Kamu punya handphone sendiri juga baru-baru saja, karena kamu sudah masuk SMP. Sebelumnya, jika ingin menggunakan gadget, kamu harus meminjam handphoneku atau milik ayahmu. Itupun aku batasi banget waktunya. Aku tidak bisa bayangin kalau zaman kamu kecil sudah ada smart watch, yang bikin aku meneleponmu kapan saja via jam tanganmu. Aku bisa memonitormu, dan kalau saja ada CCTV di jam tangan itu, yang bisa memperlihatkan apa saja yang sedang kau lakukan, mungkin aku akan senang sekali.

Pastinya, aku bisa jadi lebih tenang.

Tapi, aku tidak yakin. Kenyataannya kok, setelah kamu pegang gadget sendiri, hidupku malah jadi jauh lebih tidak tenang, ya. Terutama, saat-saat ketinggalan handphone seperti ini. Hehehe….Lebih baik ketinggalan dompet daripada ketinggalan handphone.

Seperti saat hujan deras beberapa waktu lalu. Sinyalmu menghilang. Pulang sekolah, tidak ada kabar darimu dan aku tidak bisa meneleponmu. Itu adalah menit-menit paling menakutkan yang pernah kulalui. Sampai 30 menit kemudian, sinyal handphonemu nyala dan kamu menghubungiku, untuk mengabarkan bahwa di luar hujan petir. Kamu terjebak di dalam kelas dan tidak ada driver ojek online yang bersedia mengantar. Aku sudah bahagia, kok, dengar suaramu.

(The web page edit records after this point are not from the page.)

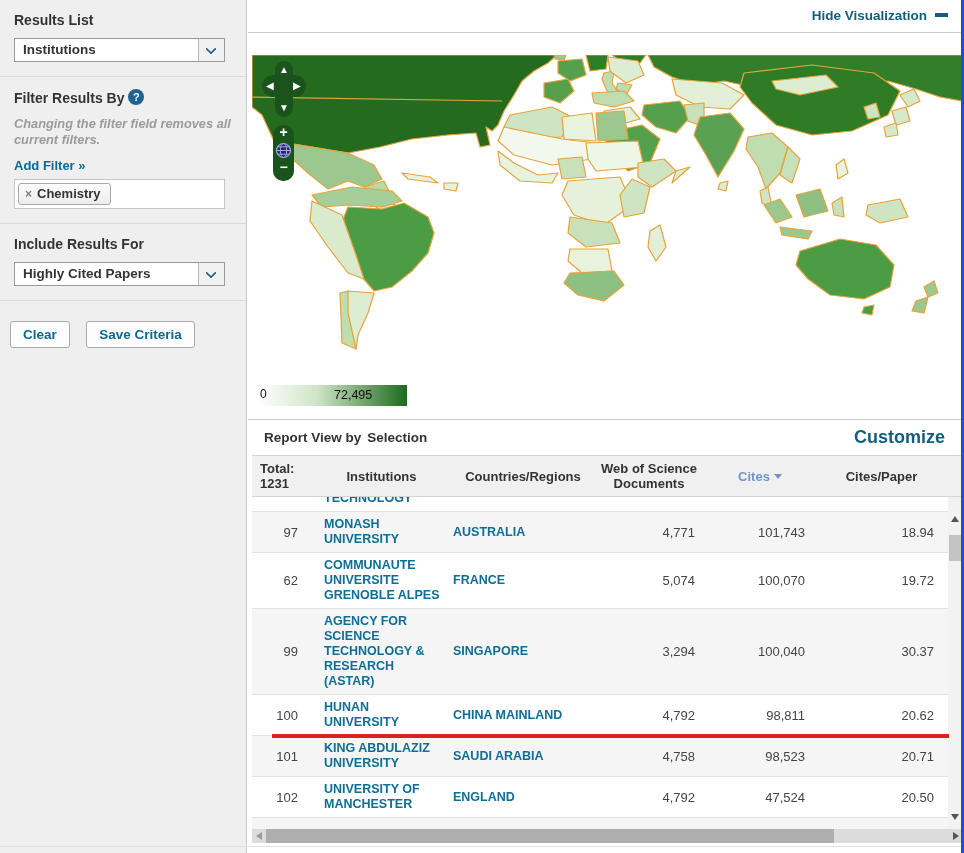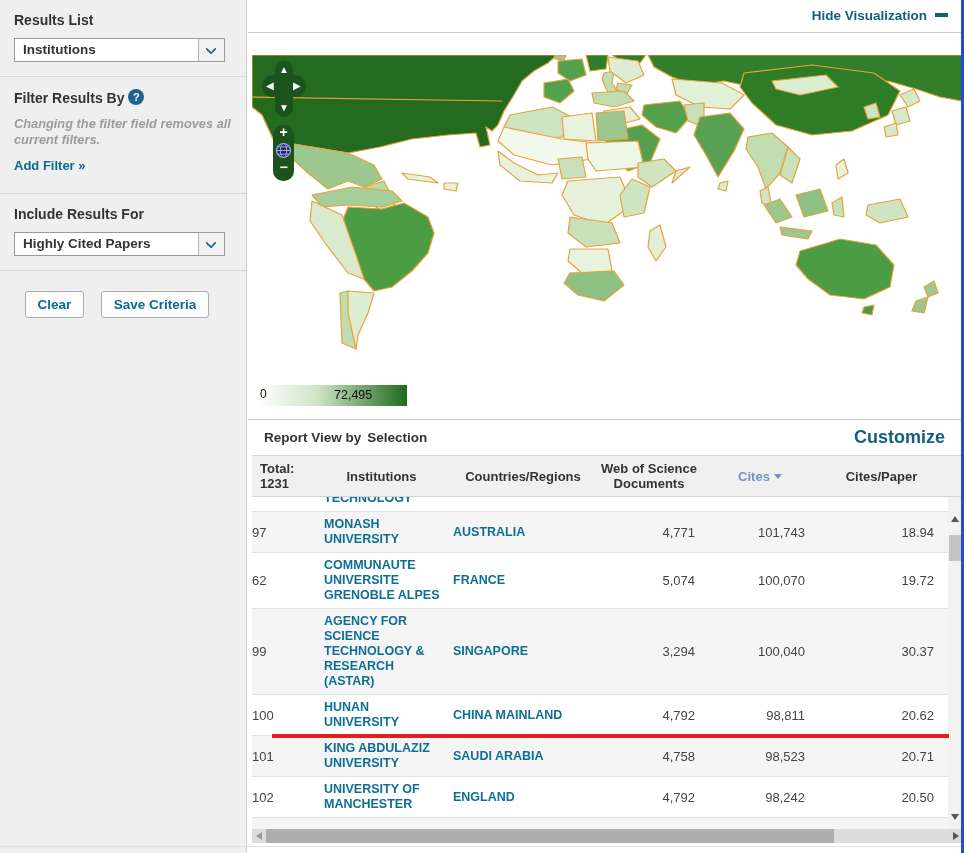"× Chemistry" div.chipbox { html: none -> <div> <span> <span>×</span><span>Chemistry</span> </span> </div> }
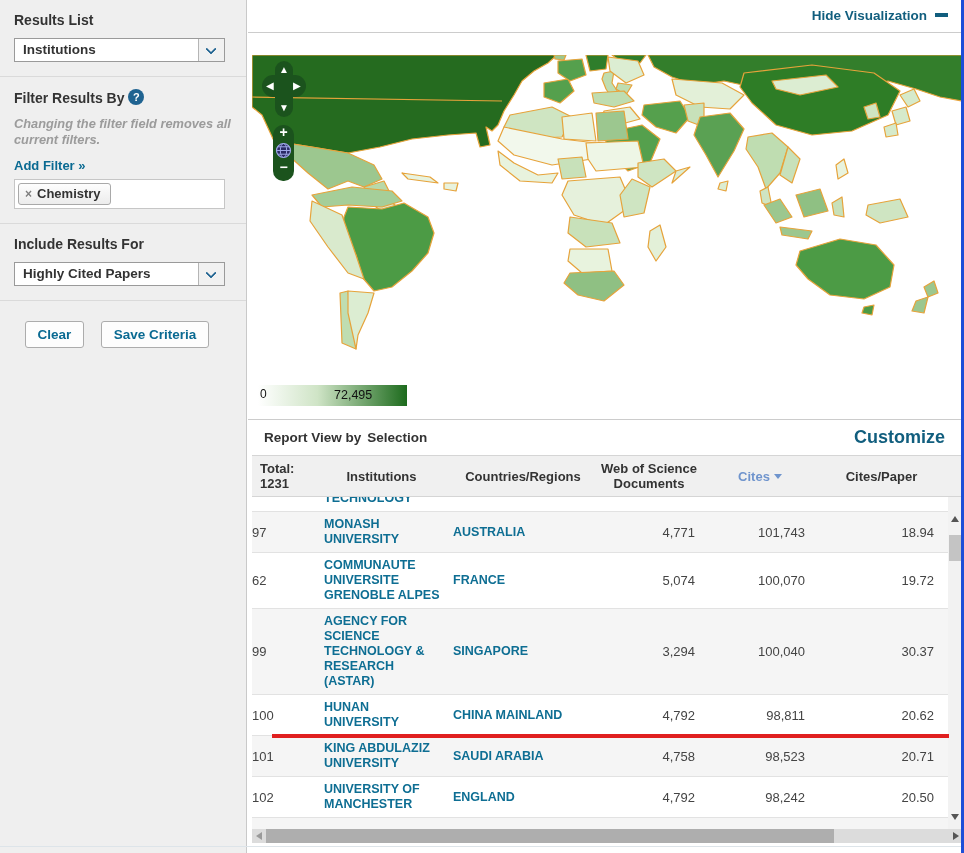"Clear Save Criteria" .sb-buttons { padding: 20px 0 -> 20px 10px; text-align: center -> none }
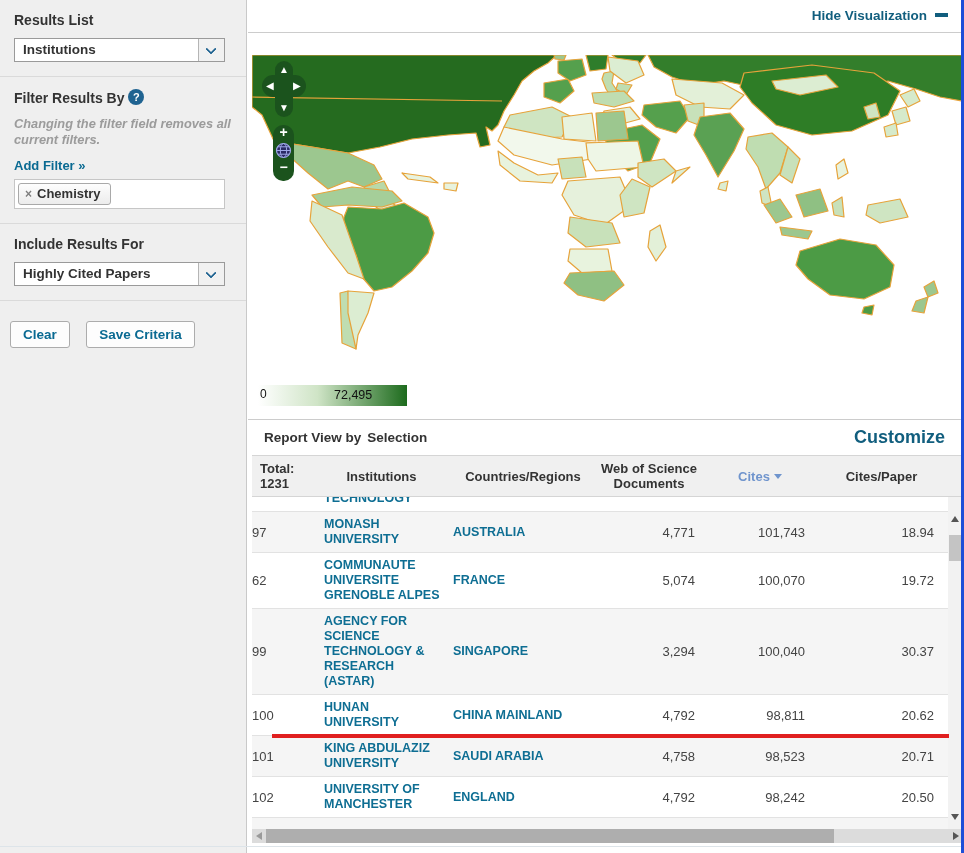"97" .td.rank { text-align: left -> right }
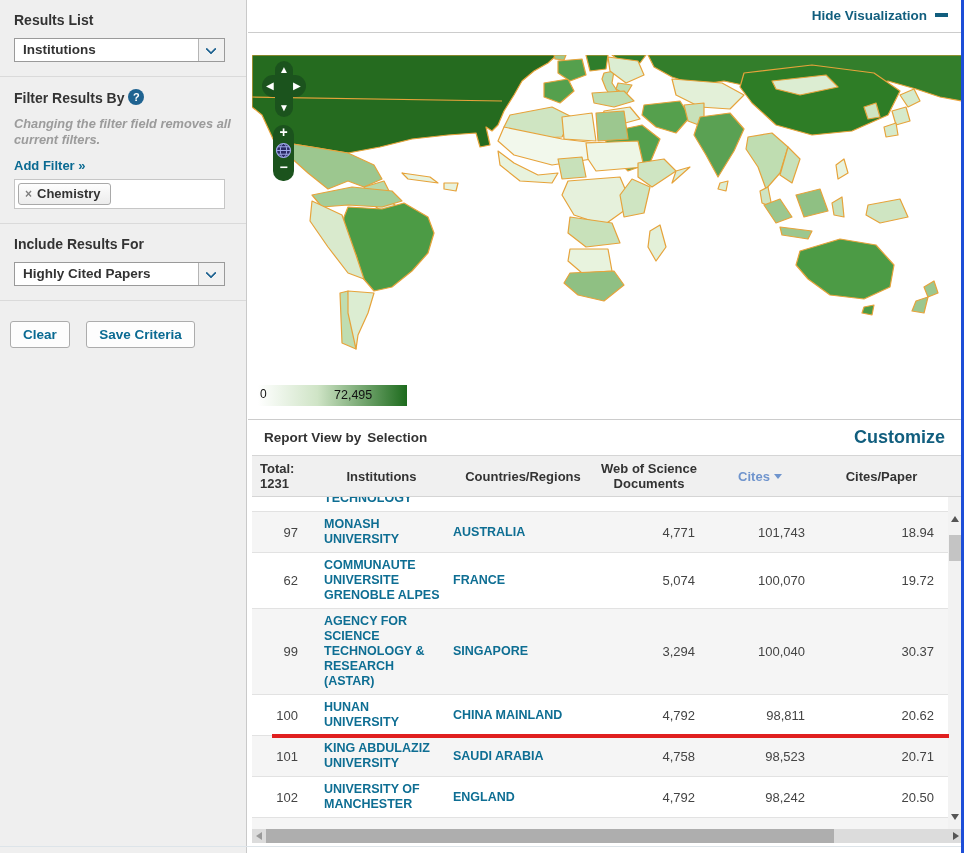"98,242" div.td { text: 98,242 -> 47,524 }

Di saat-saat sedang mencemaskanmu, kadangkala, ingatanku terbang kembali ke masa-masa aku kecil dulu. Belum ada handphone, gadget, dan belum kenal internetan seperti sekarang. Telepon rumah yang berbunyi kring pun orangtuaku tak punya. Aku lalu membayangkan, apa yang mereka lakukan ketika sedang mencemaskan anak. Apakah seperti kegalauanku sekarang?

Padahal, aku dan adikku bersekolah di sekolah yang jaraknya lebih dari 5 kilometer dari rumah. Kadang kami bersepeda, kadang menggunakan angkot. Hidup tanpa pembantu, sementara kakek dan nenekmu pergi bekerja, dan baru tiba di rumah sore hari. Lalu aku bangga, dan terheran-heran sendiri, kok, kecilku bisa mandiri banget, ya. Dan aku bisa melewati masa-masa itu, baik-baik saja.

Apa teknologi hanya menambahku worry? Atau aku saja yang terlalu parno karena tak bisa selalu menjagamu di dunia ini?